** Opening Recorded data block **

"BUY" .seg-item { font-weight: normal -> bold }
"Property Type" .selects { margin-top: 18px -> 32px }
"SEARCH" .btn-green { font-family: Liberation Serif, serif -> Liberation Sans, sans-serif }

** Closing Recorded data block **
** Opening Recorded data block **

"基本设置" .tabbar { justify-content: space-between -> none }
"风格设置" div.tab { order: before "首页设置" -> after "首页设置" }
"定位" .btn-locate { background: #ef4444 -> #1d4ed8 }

** Closing Recorded data block **
** Opening Recorded data block **

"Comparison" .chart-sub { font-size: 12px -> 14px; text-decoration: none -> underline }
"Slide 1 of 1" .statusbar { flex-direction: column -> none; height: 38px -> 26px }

** Closing Recorded data block **

→ Work order
Go through the material and copy each line in which the word "none" occurs.

→ Answer
"基本设置" .tabbar { justify-content: space-between -> none }
"Comparison" .chart-sub { font-size: 12px -> 14px; text-decoration: none -> underline }
"Slide 1 of 1" .statusbar { flex-direction: column -> none; height: 38px -> 26px }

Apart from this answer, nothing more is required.